Holmes looked up from the paper again and there was a moment of silence, save for the wind from the street rattling the windows.

‘It may comfort you to know, Mr Smith, that you are not the only person to be persecuted by the malicious letters of this madman. It is, I assure you, malice rather than blackmail. As a criminal expert, it is my habit to keep track of such murders as may occur in this city. Indeed, I am fortunate enough to be admitted every day or two to the counsels of Inspector Lestrade of Scotland Yard. I may tell you that, to my certain knowledge, no young person by the name of Lou or Louisa Harvey has been found murdered or reported murdered. As to Miss Ellen Donworth—or Linnell—it seems that she was taken ill with a terminal attack of delirium tremens on Saturday evening and that she died on the way to St Thomas's Hospital. My colleague Dr Watson was in the Waterloo Road at the time and was able to render some comfort to the poor soul until the arrival of the hospital assistant. I think you may confidently put aside all thought of accusation or scandal. I recognize your correspondent only too well.'

Frederick Smith sat upright in his chair.

‘You know his name?'

Holmes shook his head.

‘At present, I merely recognize his type.

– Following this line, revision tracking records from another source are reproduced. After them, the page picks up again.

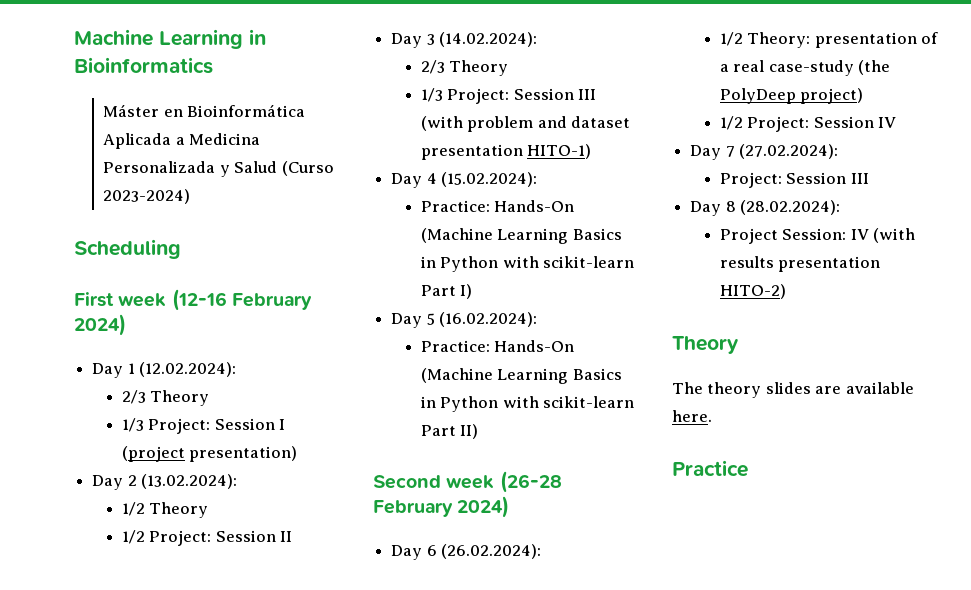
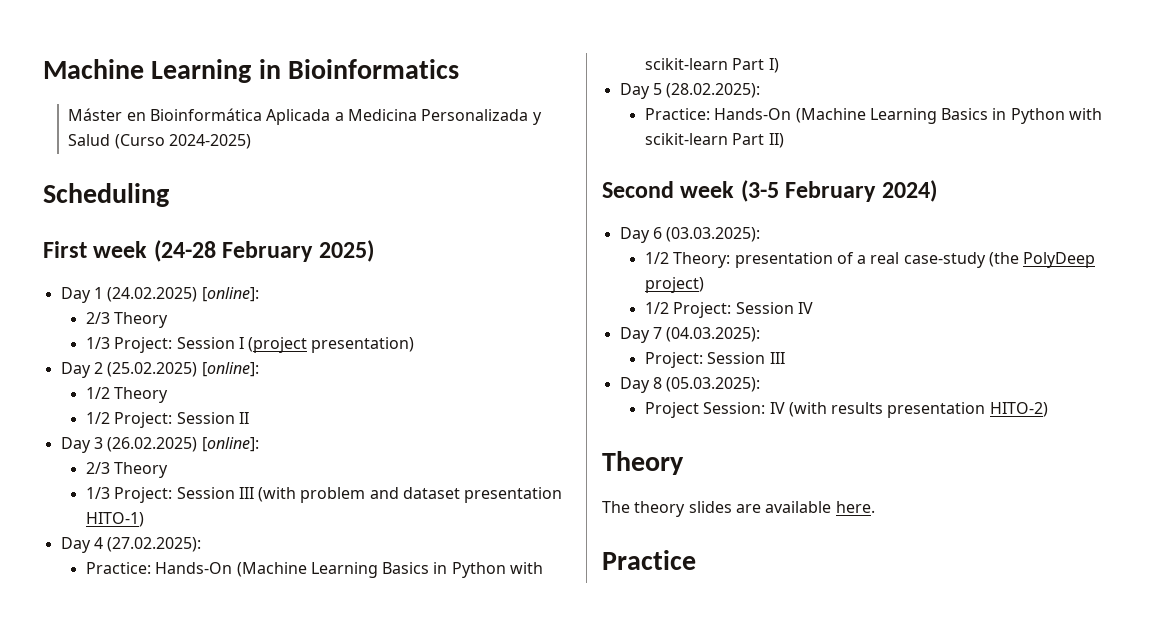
- Máster en Bioinformática Aplicada a Medicina Personalizada y Salud (Curso 2023-2024)
+ Máster en Bioinformática Aplicada a Medicina Personalizada y Salud (Curso 2024-2025)
- First week (12-16 February 2024)
+ First week (24-28 February 2025)
- Day 1 (12.02.2024):
+ Day 1 (24.02.2025) [online]:
- Day 2 (13.02.2024):
+ Day 2 (25.02.2025) [online]:
- Day 3 (14.02.2024):
+ Day 3 (26.02.2025) [online]:
- Day 4 (15.02.2024):
+ Day 4 (27.02.2025):
- Day 5 (16.02.2024):
+ Day 5 (28.02.2025):
- Second week (26-28 February 2024)
+ Second week (3-5 February 2024)
- Day 6 (26.02.2024):
+ Day 6 (03.03.2025):
- Day 7 (27.02.2024):
+ Day 7 (04.03.2025):
- Day 8 (28.02.2024):
+ Day 8 (05.03.2025):

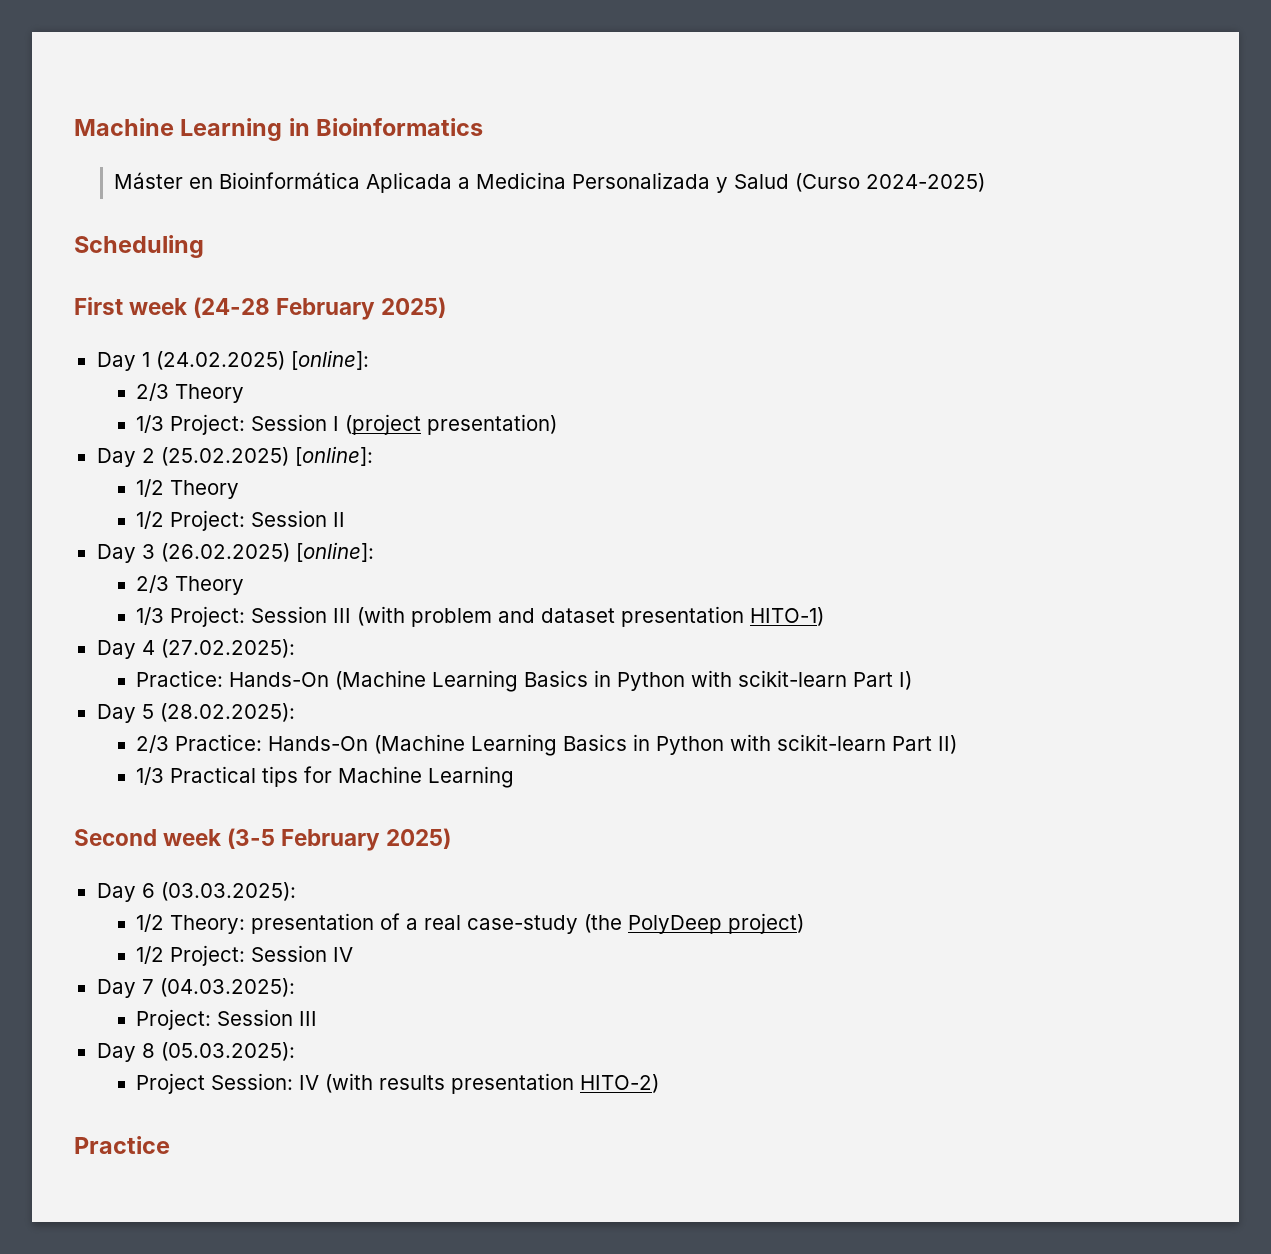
- Practice: Hands-On (Machine Learning Basics in Python with scikit-learn Part II)
+ 2/3 Practice: Hands-On (Machine Learning Basics in Python with scikit-learn Part II)
+ 1/3 Practical tips for Machine Learning
- Second week (3-5 February 2024)
+ Second week (3-5 February 2025)
  Project Session: IV (with results presentation HITO-2)
- Theory
- The theory slides are available here.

One of my student textbooks, long since, was Henry Maudsley's
On Criminal Responsibility
. Your antagonist is the hardest type of the criminally insane to deal with. Such a personality is moved by impulses and attracted to beliefs at which you and I could scarcely guess. Worse still he is, like Iago, a man who will smile and smile, and be a villain. May we turn to the second letter which is said to have been found among the unfortunate Miss Donworth's possessions?'

He scowled at it and began to read.

‘
Miss Ellen Linnell, I wrote and warned you once before that Frederick Smith of W. H. Smith & Son was going to poison you. If you take any of the medicine he gave you, you will die. I saw Fred Smith prepare the medicine he gave you, and I saw him put enough strychnine in it to kill a horse. Signed H.M.B
.'

Frederick Smith leant forward in his chair.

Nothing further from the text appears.